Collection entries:
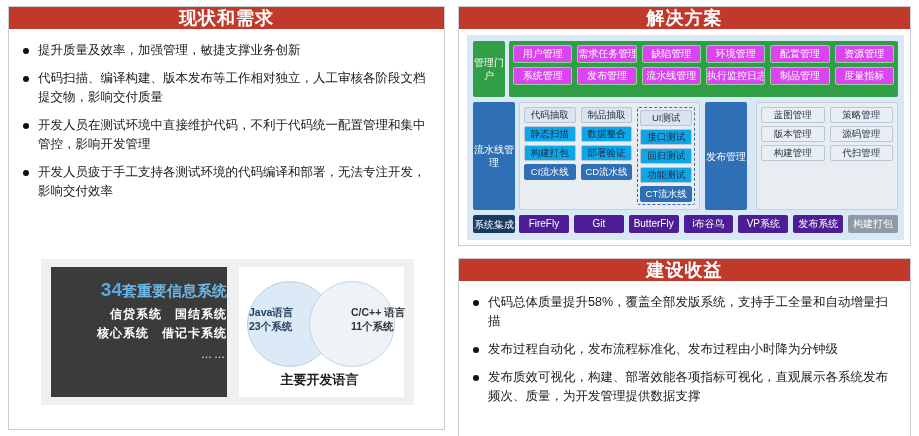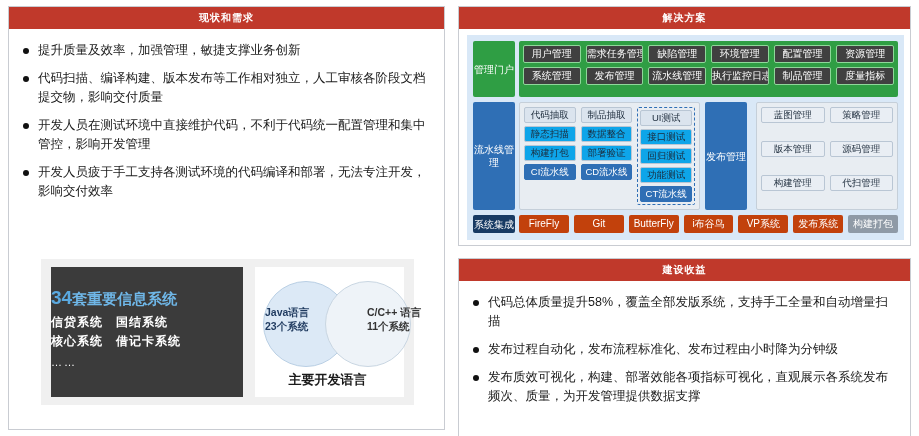--- a/index.html
+++ b/index.html
@@ -14,7 +14,7 @@
   
   .panel{position:absolute;border:1px solid #c9ccd2;background:#fff;box-sizing:border-box;}
   .panel-title{
-    background:#c0392b;color:#fff;font-size:10px;font-weight:bold;
+    background:#c0392b;color:#fff;font-size:18px;font-weight:bold;
     text-align:center;letter-spacing:1px;line-height:22px;height:22px;
   }
 

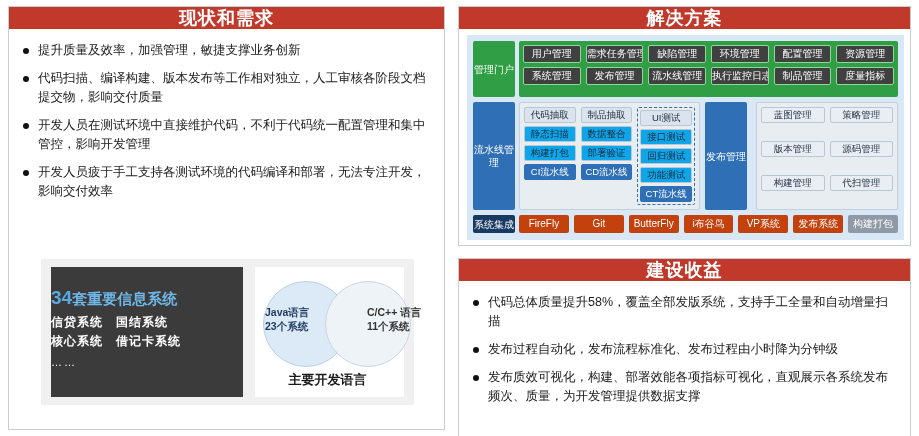--- a/index.html
+++ b/index.html
@@ -80,7 +80,7 @@
   .chip-row{display:flex;gap:5px;margin-bottom:4px;}
   .chip-row:last-child{margin-bottom:8px;}
   .chip{
-    flex:1 1 0;background:#404040;color:#fff;font-size:10px;text-align:center;
+    flex:1 1 0;background:#d946ef;color:#fff;font-size:10px;text-align:center;
     line-height:16px;height:16px;border:1px solid #8fd79a;border-radius:2px;
     white-space:nowrap;overflow:hidden;
   }

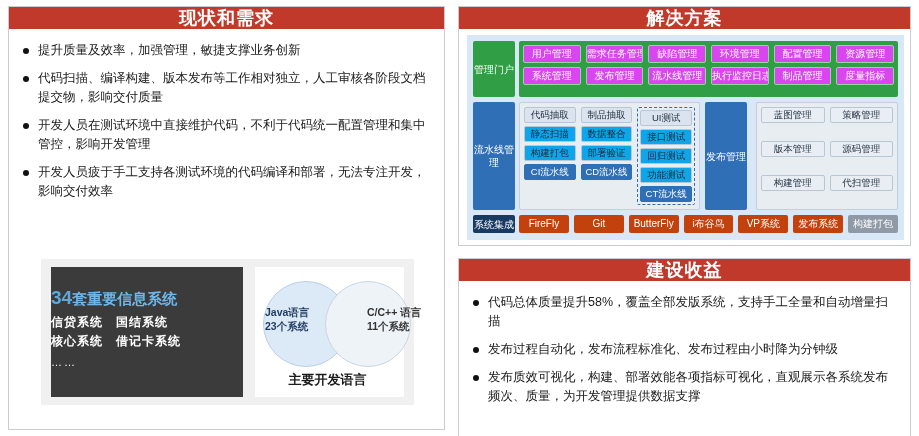--- a/index.html
+++ b/index.html
@@ -70,7 +70,7 @@
 
   .arch-row{display:flex;margin-bottom:5px;}
   .side-label{
-    flex:0 0 auto;width:42px;background:#2f9e44;color:#fff;font-size:10px;
+    flex:0 0 auto;width:32px;background:#2f9e44;color:#fff;font-size:10px;
     display:flex;align-items:center;justify-content:center;text-align:center;
     line-height:13px;border-radius:2px;
   }

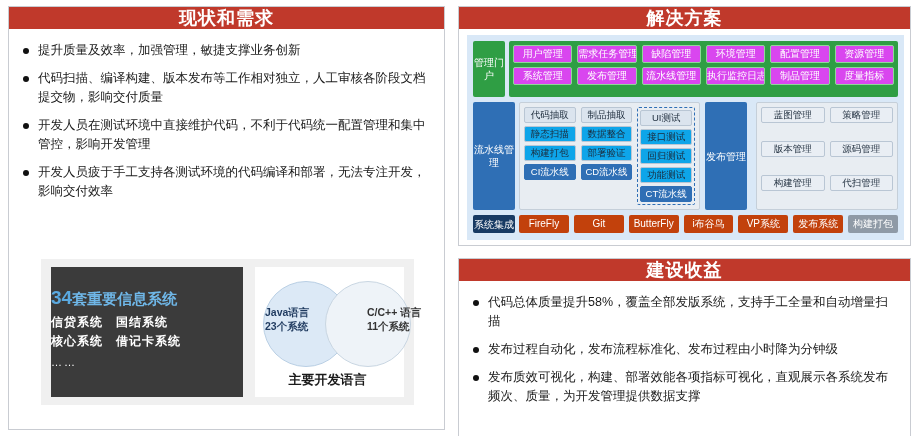--- a/index.html
+++ b/index.html
@@ -106,7 +106,7 @@
     display:flex;align-items:center;justify-content:center;text-align:center;line-height:13px;border-radius:2px;
   }
   .rel-main{flex:0 0 auto;width:132px;background:#e8edf2;border:1px solid #c5cfd9;border-radius:2px;padding:4px;margin-left:4px;}
-  .rel-row{display:flex;gap:5px;margin-bottom:18px;}
+  .rel-row{display:flex;gap:5px;margin-bottom:3px;}
   .rel-row:last-child{margin-bottom:0;}
   .rcell{
     flex:1 1 0;background:#e9eef4;border:1px solid #b9c6d4;color:#1b2a3a;font-size:9.5px;

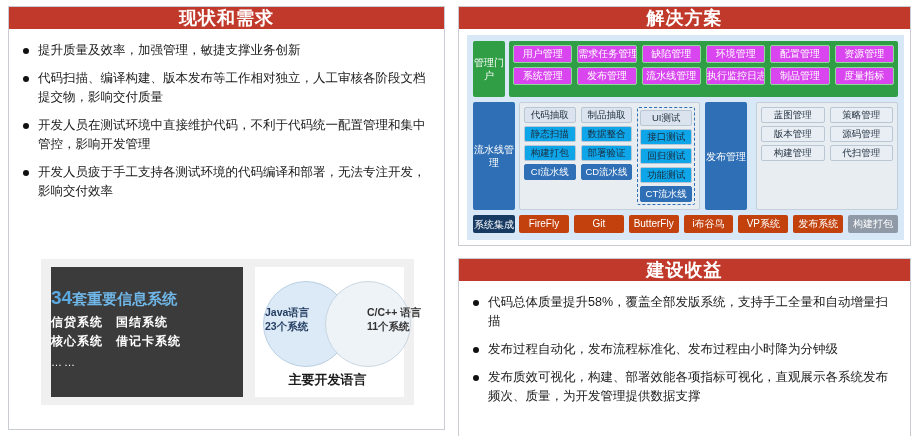--- a/index.html
+++ b/index.html
@@ -121,7 +121,7 @@
   }
   .int-main{flex:1 1 auto;margin-left:4px;display:flex;gap:5px;}
   .icell{
-    flex:1 1 0;background:#c2410c;color:#fff;font-size:10px;text-align:center;
+    flex:1 1 0;background:#4c1d95;color:#fff;font-size:10px;text-align:center;
     line-height:18px;height:18px;border-radius:2px;white-space:nowrap;overflow:hidden;
   }
   .icell.grey{background:#8f9aa6;}

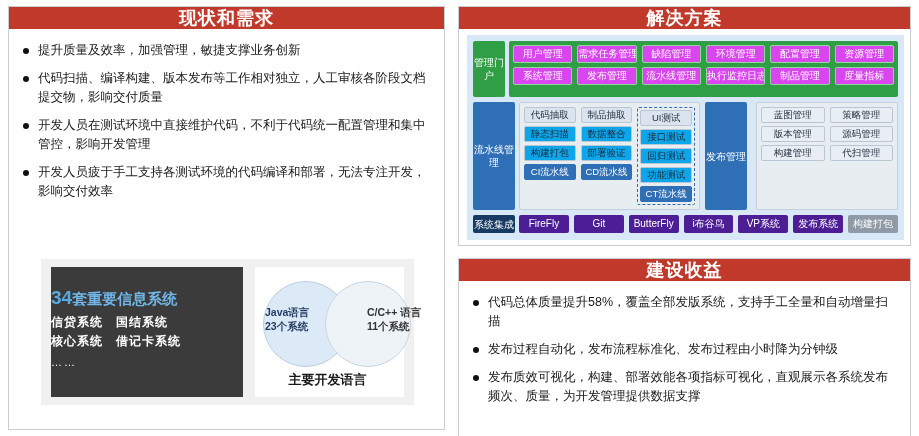--- a/index.html
+++ b/index.html
@@ -37,9 +37,9 @@
     background:#f0f0f0;display:flex;
   }
   .sys-box{
-    width:192px;margin:8px 0 8px 10px;background:#3b3b3b;color:#fff;
-    display:flex;flex-direction:column;align-items:flex-start;justify-content:flex-start;
-    padding-top:20px;box-sizing:border-box;
+    width:176px;margin:8px 0 8px 10px;background:#3b3b3b;color:#fff;
+    display:flex;flex-direction:column;align-items:flex-end;justify-content:flex-start;
+    padding-top:12px;box-sizing:border-box;
   }
   .sys-head{font-size:15px;font-weight:bold;color:#6fb7e8;margin-bottom:4px;}
   .sys-head .num{font-size:19px;color:#5aa9e0;}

▶ _REQUIRED ACTION_
In the records above, find each line with the string "weight" and list it.

▶ _ANSWER_
-    background:#c0392b;color:#fff;font-size:10px;font-weight:bold;
+    background:#c0392b;color:#fff;font-size:18px;font-weight:bold;
   .sys-head{font-size:15px;font-weight:bold;color:#6fb7e8;margin-bottom:4px;}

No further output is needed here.